Available records:
******

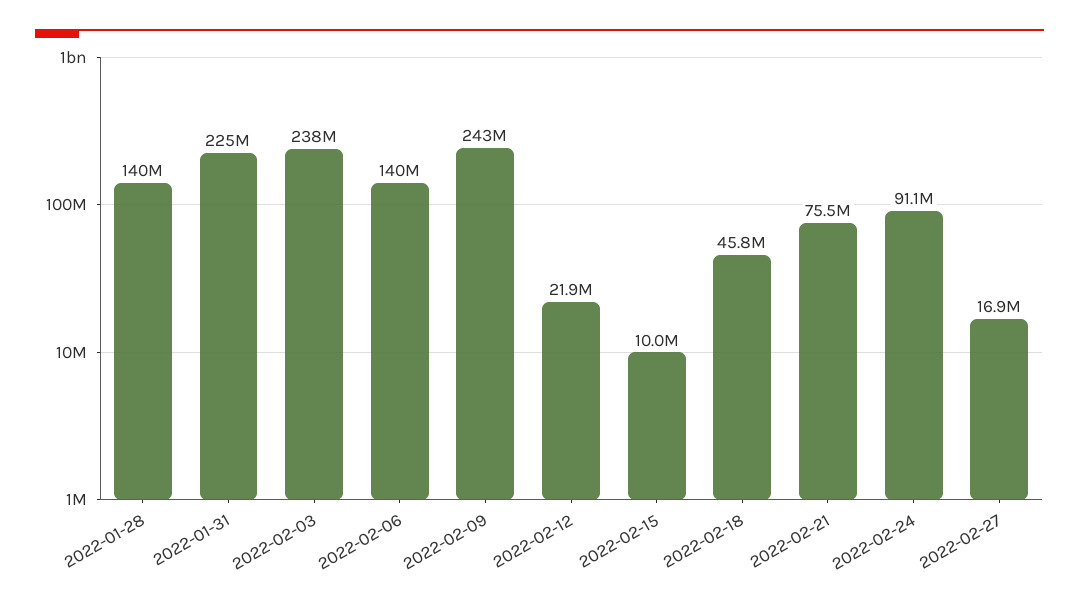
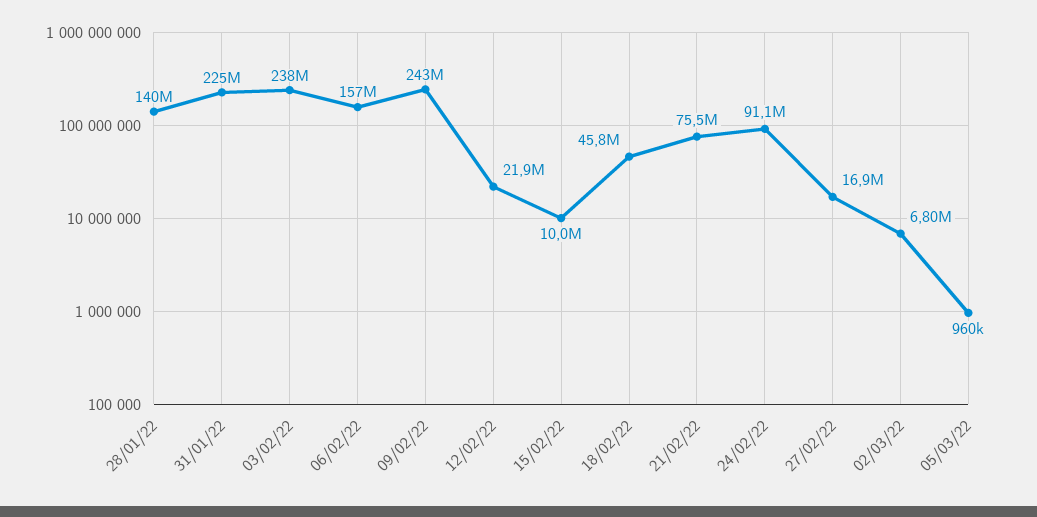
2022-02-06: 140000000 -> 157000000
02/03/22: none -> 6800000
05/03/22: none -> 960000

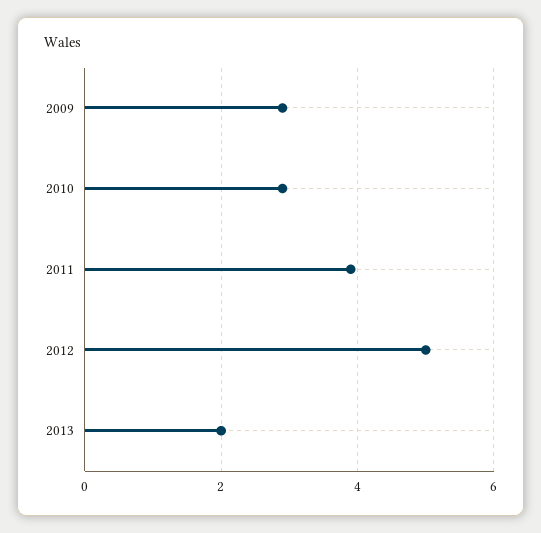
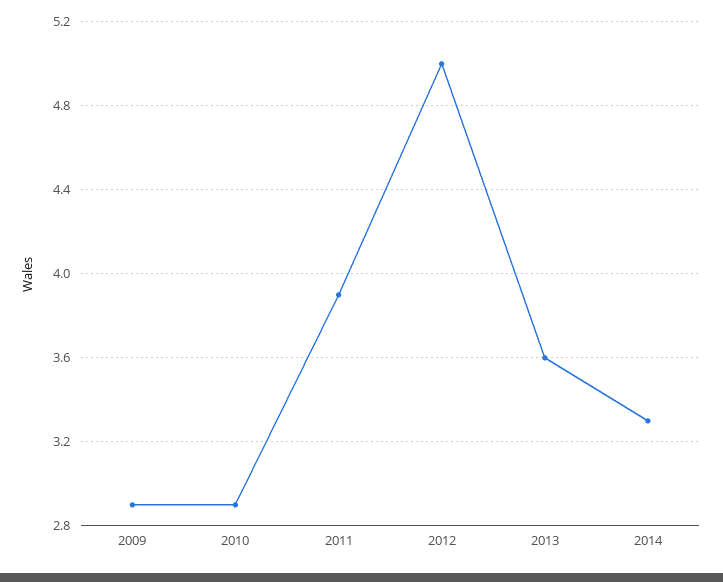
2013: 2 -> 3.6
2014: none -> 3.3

******

Requirement:
Filter the listing above by the word "none"; copy each line that passes.

Your response:
02/03/22: none -> 6800000
05/03/22: none -> 960000
2014: none -> 3.3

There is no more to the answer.